Work task: What you return must be every line below that includes the word "Mindset".
---------- Materials provided ----------
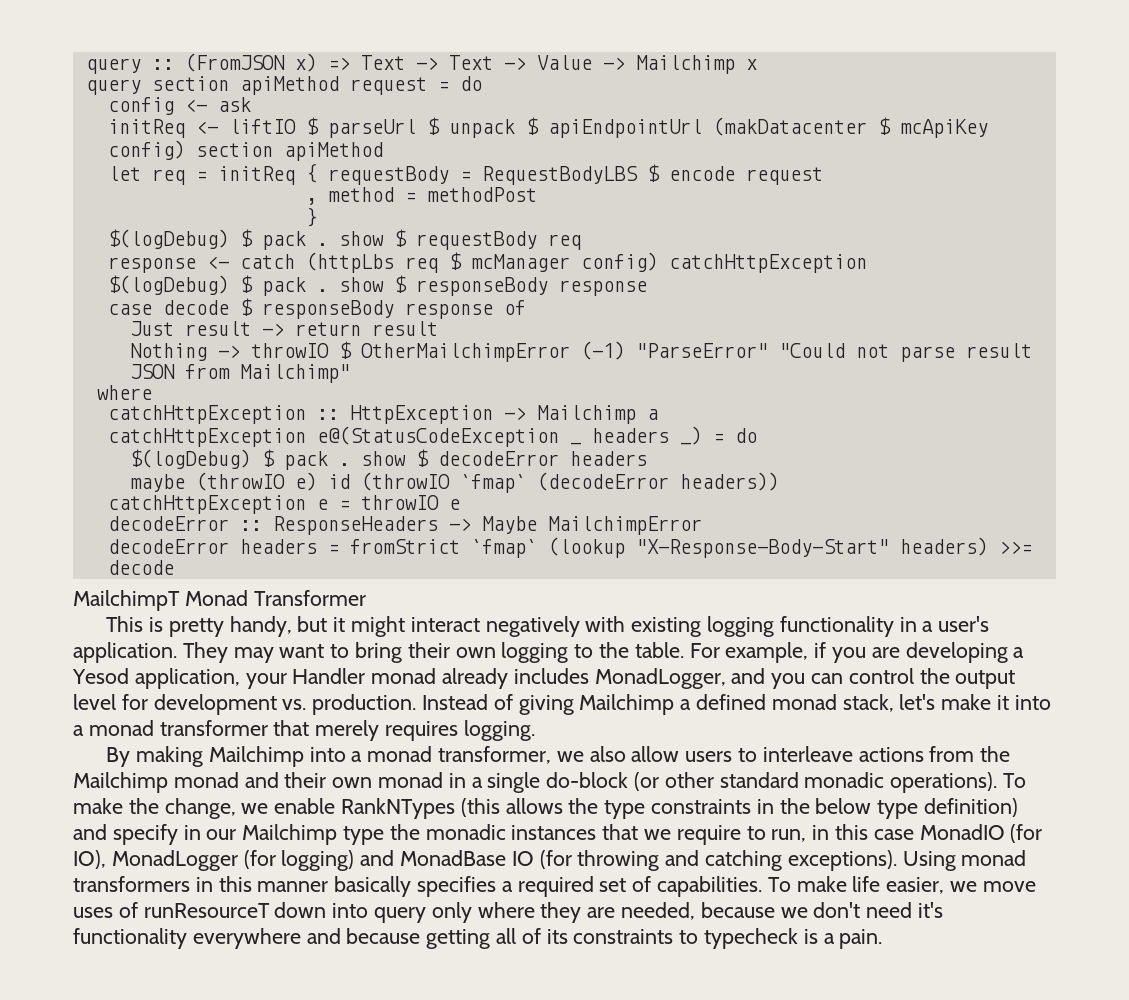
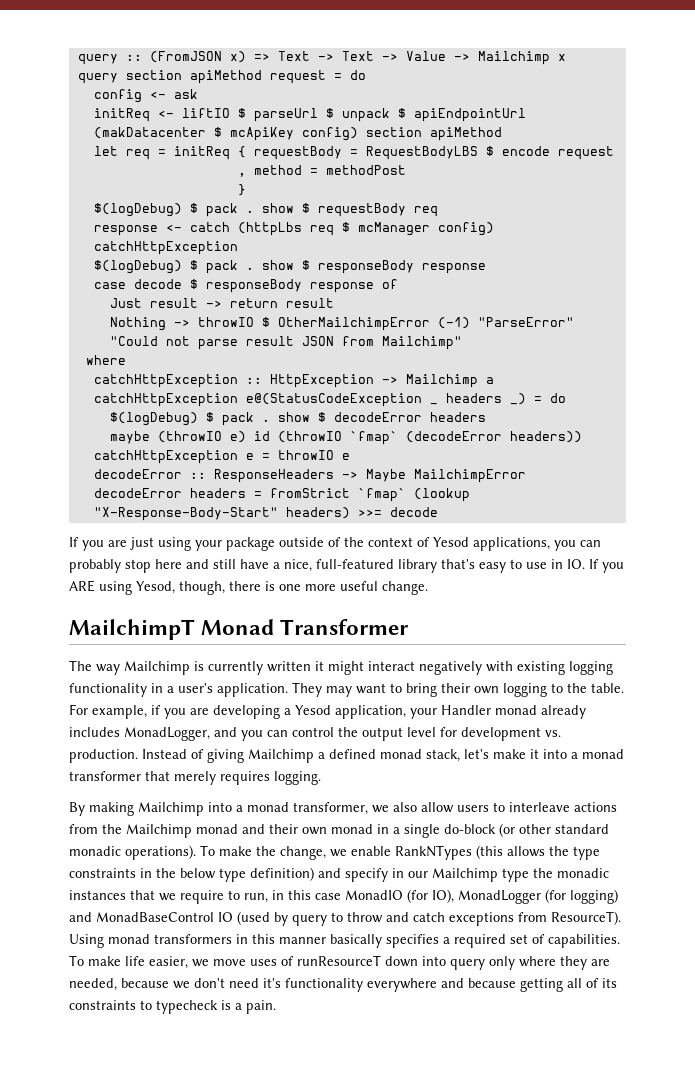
[73,590,366,611] [106,616,328,637] MailchimpT Monad Transformer // This is pretty handy, but -> [69,537,601,551] [69,559,624,573] [69,580,428,595] [69,619,410,640] [69,660,311,675] If you are just using your package outside of the context of Yesod applications, you can probably stop here and still have a nice, full-featured library that's easy to use in IO. If you ARE using Yesod, though, there is one more useful change. // MailchimpT Monad Transformer // The way Mailchimp is currently written
[400,850,897,871] MonadBase IO (for throwing and catching exceptions). -> [96,911,621,926] MonadBaseControl IO (used by query to throw and catch exceptions from ResourceT).

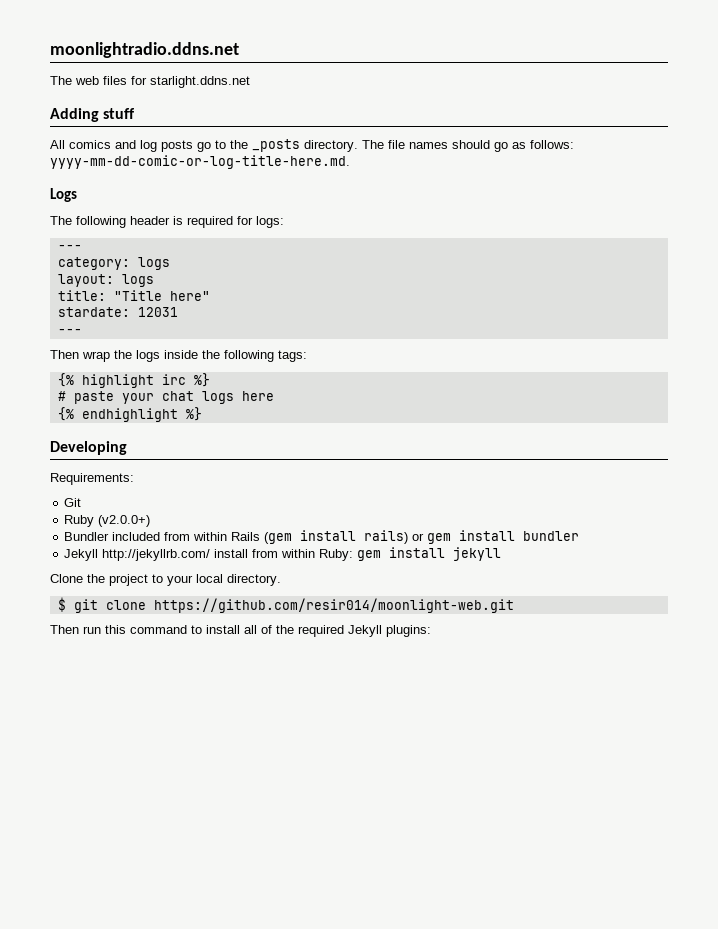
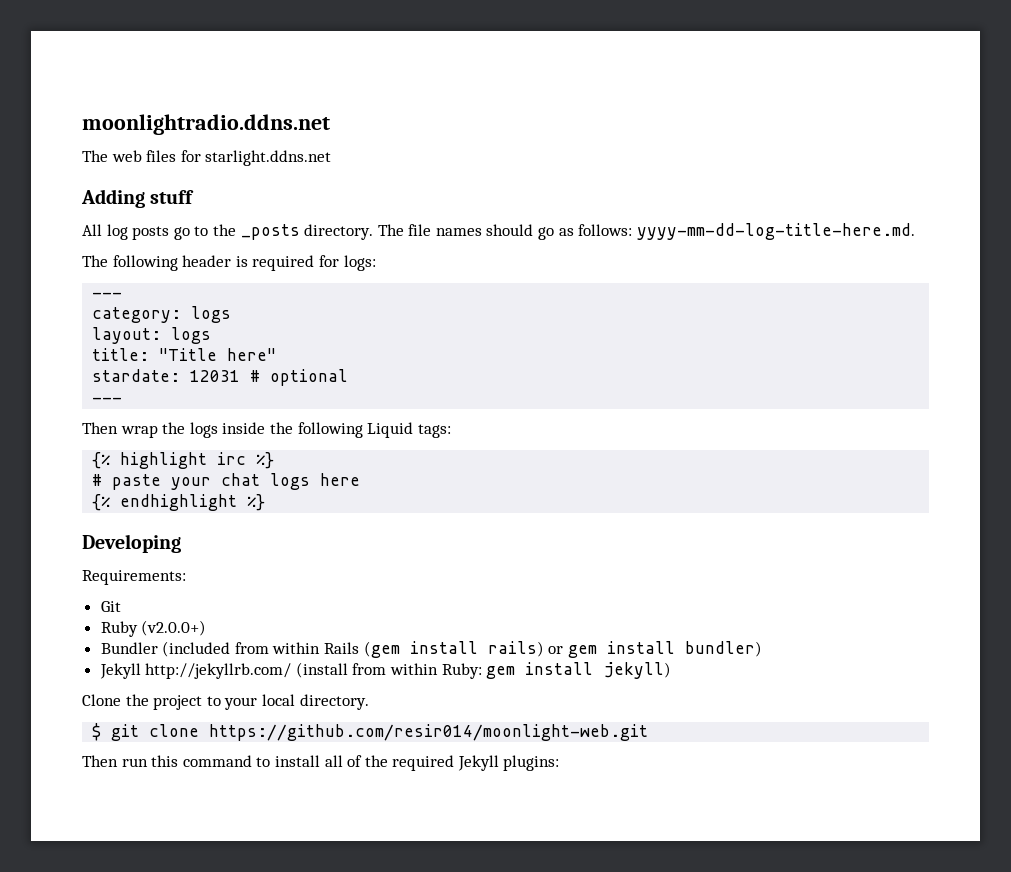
[69,140,136,149] comics and -> (102, 230) none
[50,155,350,169] [50,188,77,202] yyyy-mm-dd-comic-or-log-title-here.md. // Logs -> [636,223,915,240] yyyy-mm-dd-log-title-here.md.
(178, 312) none -> [250,369,349,386] # optional
(274, 356) none -> [367,422,414,438] Liquid
[112,532,161,541] included -> [162,641,231,657] (included
[523,531,580,541] bundler -> [684,641,762,657] bundler)
[214,549,249,558] install -> [295,662,348,678] (install
[453,547,502,561] jekyll -> [603,662,672,679] jekyll)

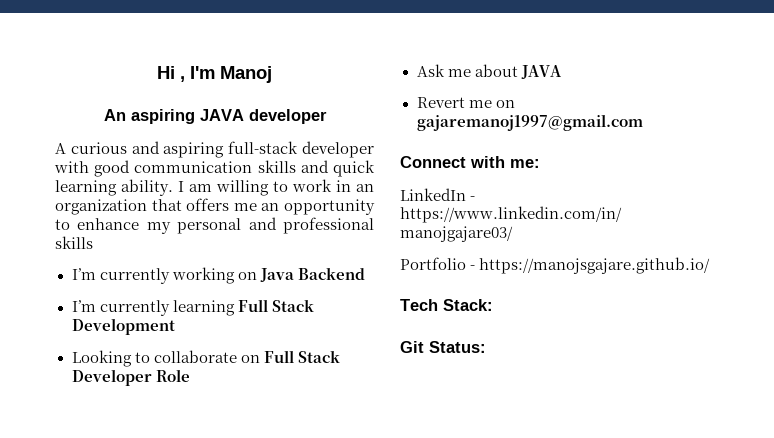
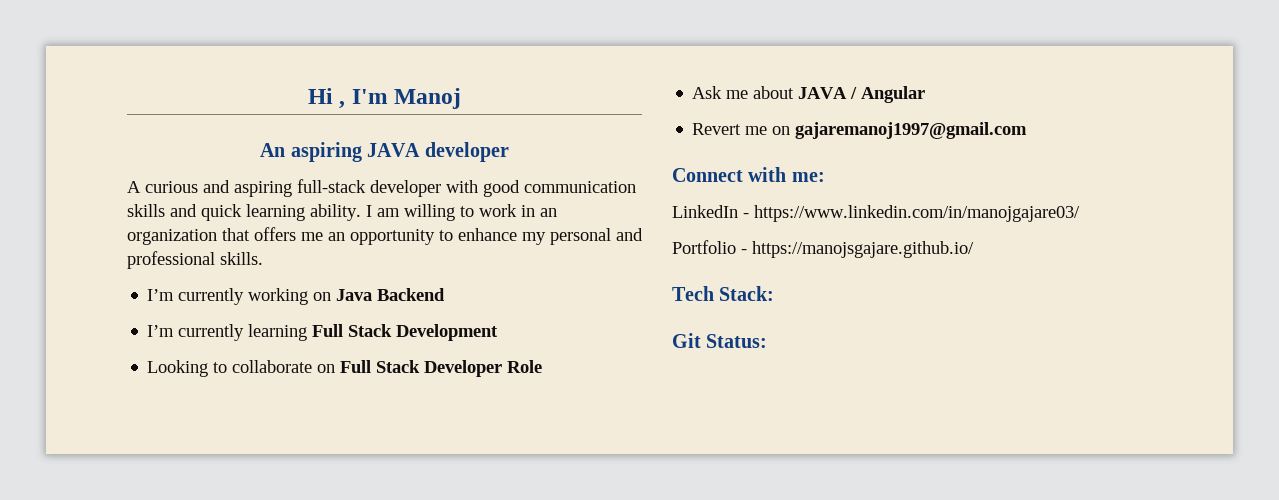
[55,236,93,249] skills -> [220,252,263,265] skills.
(562, 72) none -> [850,86,926,103] / Angular

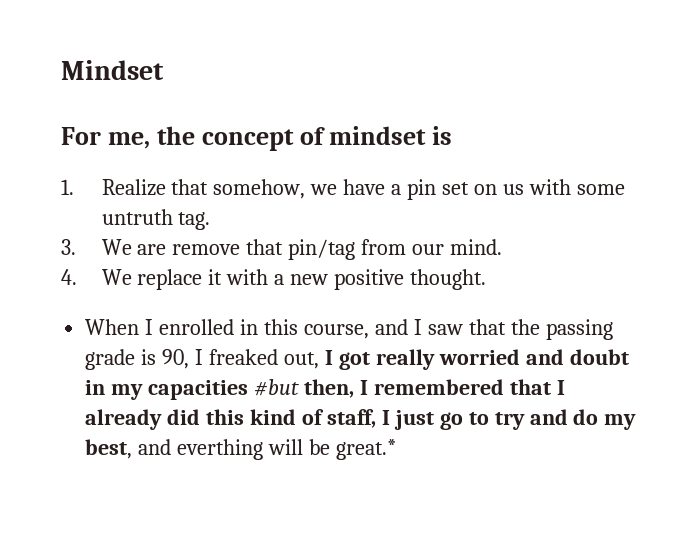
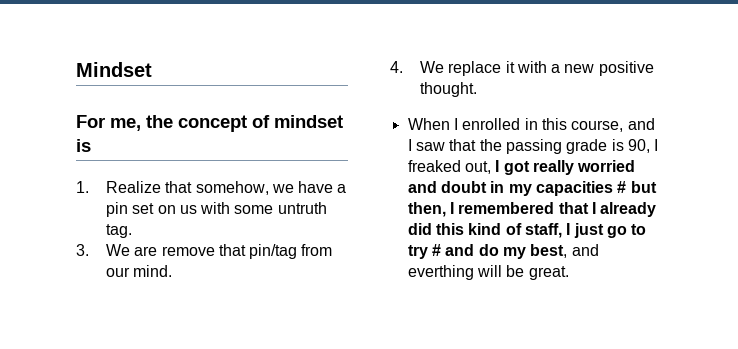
[254,379,300,396] #but -> [617,181,657,193] # but
(525, 421) none -> [431,244,441,256] #
[335,439,396,460] great.* -> [528,266,569,280] great.

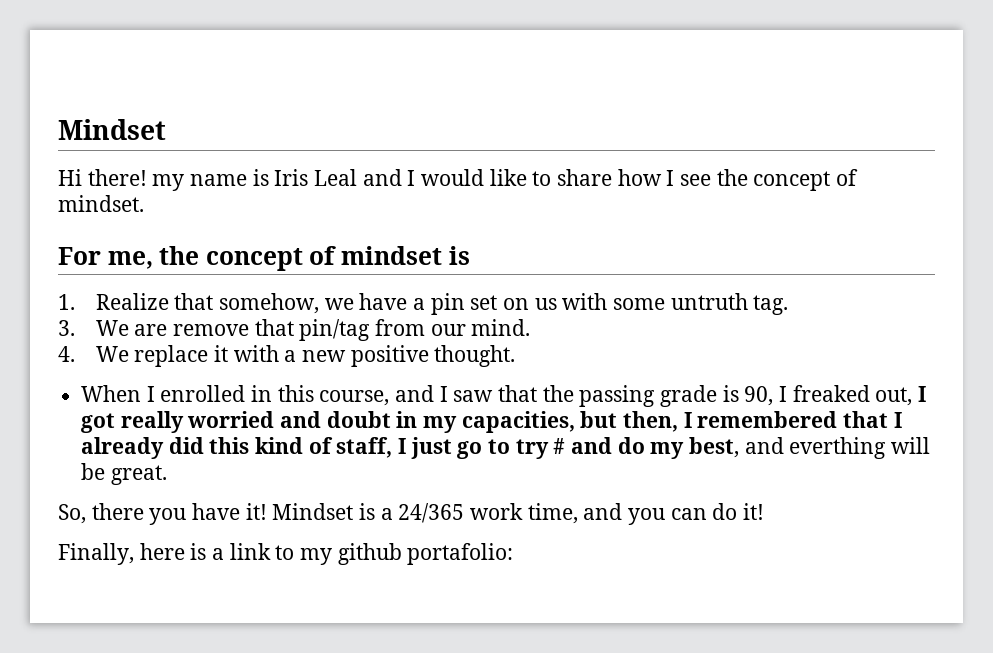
[76,62,152,77] Mindset -> [58,119,166,140] [58,169,859,191] [58,195,144,212] Mindset // Hi there! my name is Iris Leal and I would like to share how I see the concept of mindset.
[535,181,627,196] capacities # -> [461,411,575,433] capacities,
(569, 273) none -> [58,503,765,525] [58,543,514,565] // So, there you have it! Mindset is a 24/365 work time, and you can do it! // Finally, here is a link to my github portafolio:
----------
Task result:
[76,62,152,77] Mindset -> [58,119,166,140] [58,169,859,191] [58,195,144,212] Mindset // Hi there! my name is Iris Leal and I would like to share how I see the concept of mindset.
(569, 273) none -> [58,503,765,525] [58,543,514,565] // So, there you have it! Mindset is a 24/365 work time, and you can do it! // Finally, here is a link to my github portafolio:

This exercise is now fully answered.